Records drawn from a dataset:

---

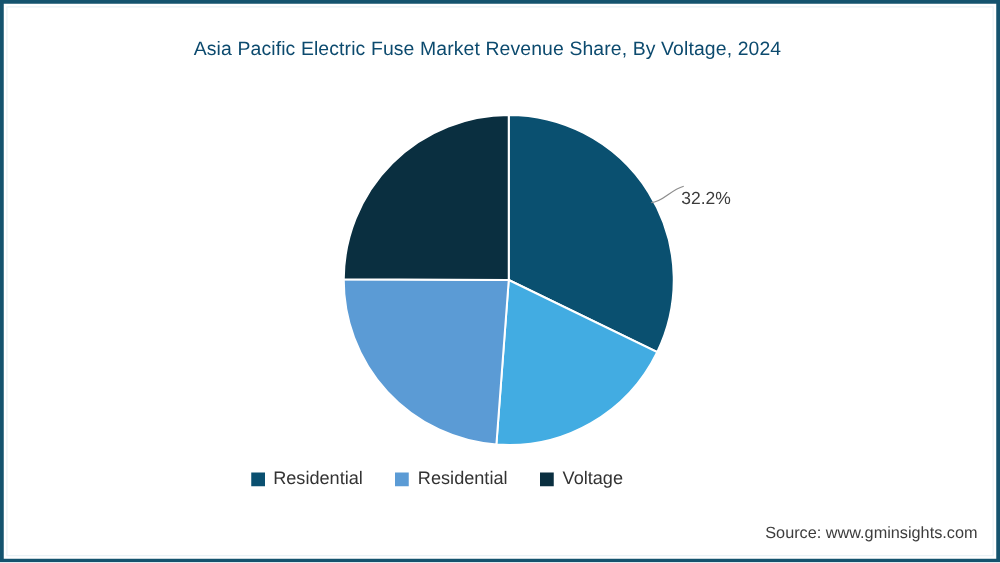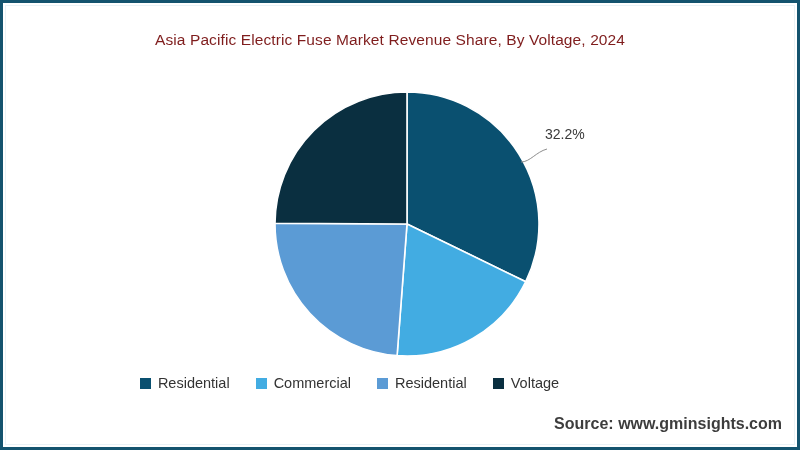--- a/index.html
+++ b/index.html
@@ -41,7 +41,7 @@
     top: 30px;
     width: 560px;
     font-size: 15.5px;
-    color: #7f1d1d;
+    color: #0c4a6e;
     letter-spacing: 0.1px;
     line-height: 20px;
     white-space: nowrap;

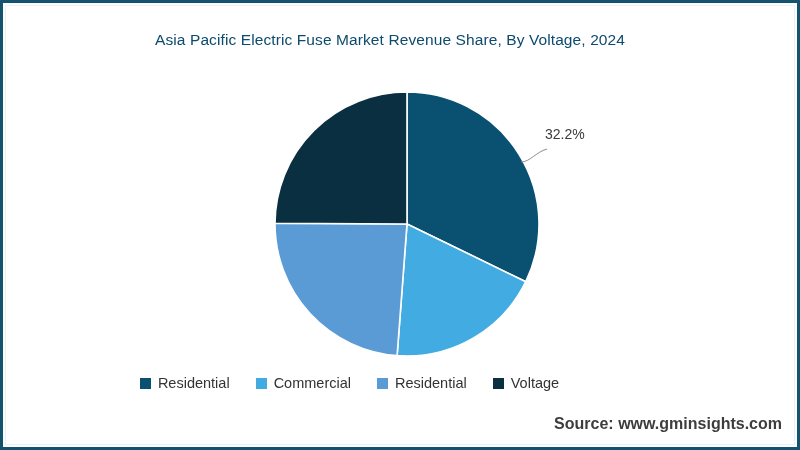--- a/index.html
+++ b/index.html
@@ -69,7 +69,7 @@
   .data-label {
     position: absolute;
     left: 545px;
-    top: 126px;
+    top: 150px;
     font-size: 14px;
     color: #3b3b3b;
     white-space: nowrap;

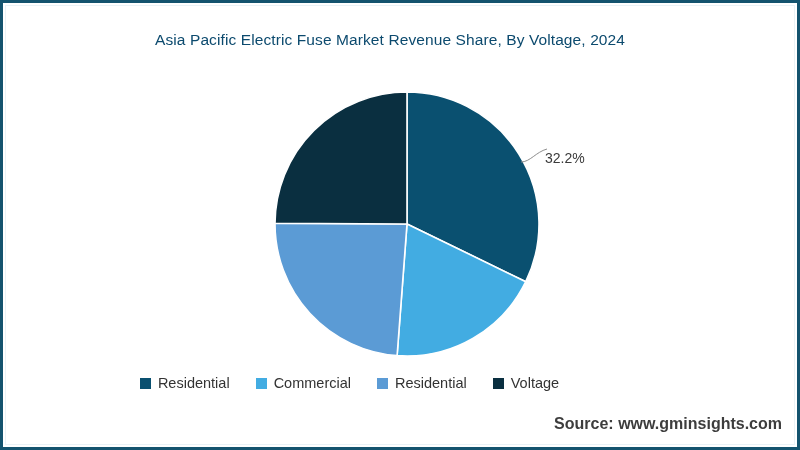--- a/index.html
+++ b/index.html
@@ -147,10 +147,6 @@
         <span class="legend-label">Residential</span>
       </div>
       <div class="legend-item">
-        <span class="legend-swatch" style="background: rgb(66, 172, 226);"></span>
-        <span class="legend-label">Commercial</span>
-      </div>
-      <div class="legend-item">
         <span class="legend-swatch" style="background: rgb(91, 155, 213);"></span>
         <span class="legend-label">Residential</span>
       </div>

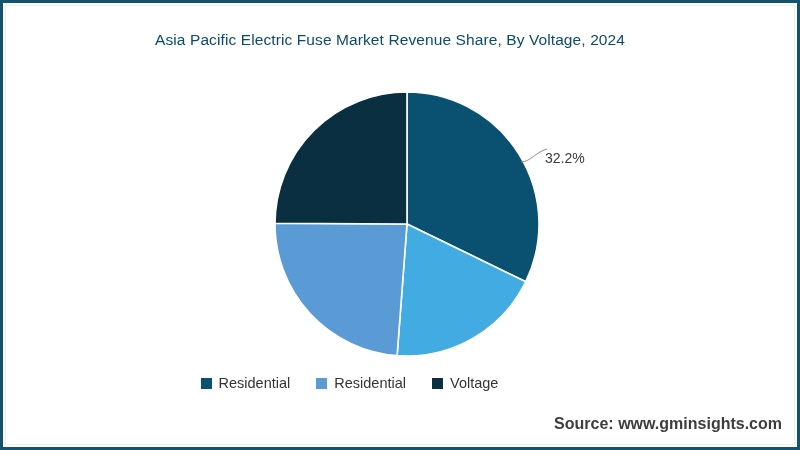--- a/index.html
+++ b/index.html
@@ -108,10 +108,9 @@
     position: absolute;
     right: 18px;
     bottom: 17px;
-    font-size: 16px;
+    font-size: 13px;
     color: #3d3d3d;
     white-space: nowrap;
-    font-weight: bold;
   }
 </style>
 </head>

---

HOW TO COMPLETE THIS TASK -
Print every record exactly, without the pictures.

EXERCISE RESULT -
--- a/index.html
+++ b/index.html
@@ -41,7 +41,7 @@
     top: 30px;
     width: 560px;
     font-size: 15.5px;
-    color: #7f1d1d;
+    color: #0c4a6e;
     letter-spacing: 0.1px;
     line-height: 20px;
     white-space: nowrap;

--- a/index.html
+++ b/index.html
@@ -69,7 +69,7 @@
   .data-label {
     position: absolute;
     left: 545px;
-    top: 126px;
+    top: 150px;
     font-size: 14px;
     color: #3b3b3b;
     white-space: nowrap;

--- a/index.html
+++ b/index.html
@@ -147,10 +147,6 @@
         <span class="legend-label">Residential</span>
       </div>
       <div class="legend-item">
-        <span class="legend-swatch" style="background: rgb(66, 172, 226);"></span>
-        <span class="legend-label">Commercial</span>
-      </div>
-      <div class="legend-item">
         <span class="legend-swatch" style="background: rgb(91, 155, 213);"></span>
         <span class="legend-label">Residential</span>
       </div>

--- a/index.html
+++ b/index.html
@@ -108,10 +108,9 @@
     position: absolute;
     right: 18px;
     bottom: 17px;
-    font-size: 16px;
+    font-size: 13px;
     color: #3d3d3d;
     white-space: nowrap;
-    font-weight: bold;
   }
 </style>
 </head>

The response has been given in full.